The core of our inquiry must reach 'the question of reasonableness of the choice made by the trial court.’ Vaughn v. State, 962 P.2d 149, 151 (Wyo. 1998). 'Judicial discretion is a composite of many things, among which are conclusions drawn from objective criteria; it means a sound judgment exercised with regard to what is right under the circumstances and without doing so arbitrarily or capriciously.’ Id. (quoting Byerly v. Madsen, 41 Wash. App. 495, 704 P.2d 1236, 1238 (1985)); Basolo [v. Basolo], 907 P.2d [348] at 353 [Wyo. 1995]. We must ask ourselves whether the district court could reasonably conclude as it did and whether any facet of its ruling was arbitrary or capricious.

Young v. HAC, LLC, 2001 WY 50, ¶ 6, 24 P.3d 1142, 1144 (Wyo. 2001) (quoting Carlton v. Carlton, 997 P.2d 1028, 1031 (Wyo. 2000)).

Pauley, ¶ 7, 92 P.3d at 822.

[¶29] In making its decision regarding which verdict form was most appropriate, the district court heard argument from all parties and considered the evidence presented during trial. The court noted that the evidence presented by all parties indicated that all parties were “interested in keeping the children together if possible.” This conclusion was supported by the testimony at trial that both parents wanted all the children to be placed together. The district court reasoned that there was no specific evidence presented at trial that would justify treating one child differently from the others with regard to termination of Mother’s parental rights. We agree. Although the jury heard testimony about each of the children, much of the evidence regarding Mother's fitness related to factors that would affect all children in the household, including Mother’s ability to financially support the children, provide a safe environment for the children, identify when a child is experiencing mental distress or behaving inappropriately and communicating those issues to the child’s therapist, follow through with the children’s education, and provide appropriate supervision. Each of the four neglect petitions filed in juvenile court resulted in removal of all of the children from the home and all the children being placed in foster care. The court was clearly concerned about the confusion that may be caused by Mother’s verdict form given the nature of the evidence presented during trial.

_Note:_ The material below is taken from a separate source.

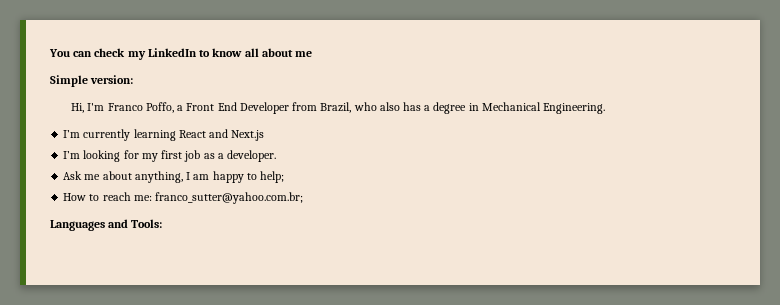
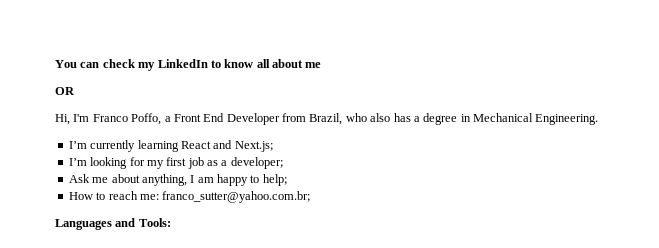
[50,75,134,87] Simple version: -> [55,87,75,95] OR
[231,130,265,141] Next.js -> [234,141,273,152] Next.js;
[227,150,277,162] developer. -> [230,157,283,169] developer;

[¶30] Mother correctly contends that the law in Wyoming termination cases is that whether a parent is fit to have custody and control of a child is a decision that must be made within the context of a particular case and depends on the situation and attributes of the specific parent and child. AJJ, ¶ 15, 242 P.3d at 971. The jury was appropriately instructed as to this law, through Jury Instruction No. 12:

The term “unfit” is not defined in the termination of parental rights statutes. “Unfit” generally means unsuitable, incompetent or not adapted or qualified for a particular use or service. Parental unfitness includes the inability to appreciate and perform the obligations required of a parent. Unfitness means the probability that the parent will fail in a substantial degree to discharge his or her parental duties towards a child. Unsuitability for any reason may render a parent unfit to have custody of their child. A failure to show a willingness to respond to the needs of a child may render a parent unfit. Fitness includes the ability to meet the ongoing physical, mental and emotional needs of the child. Whether a parent is fit to have custody and control of a child is a decision that must be made within the context of a particular case and depends upon the situation and attributes of the specific parent and child. [Emphasis added.]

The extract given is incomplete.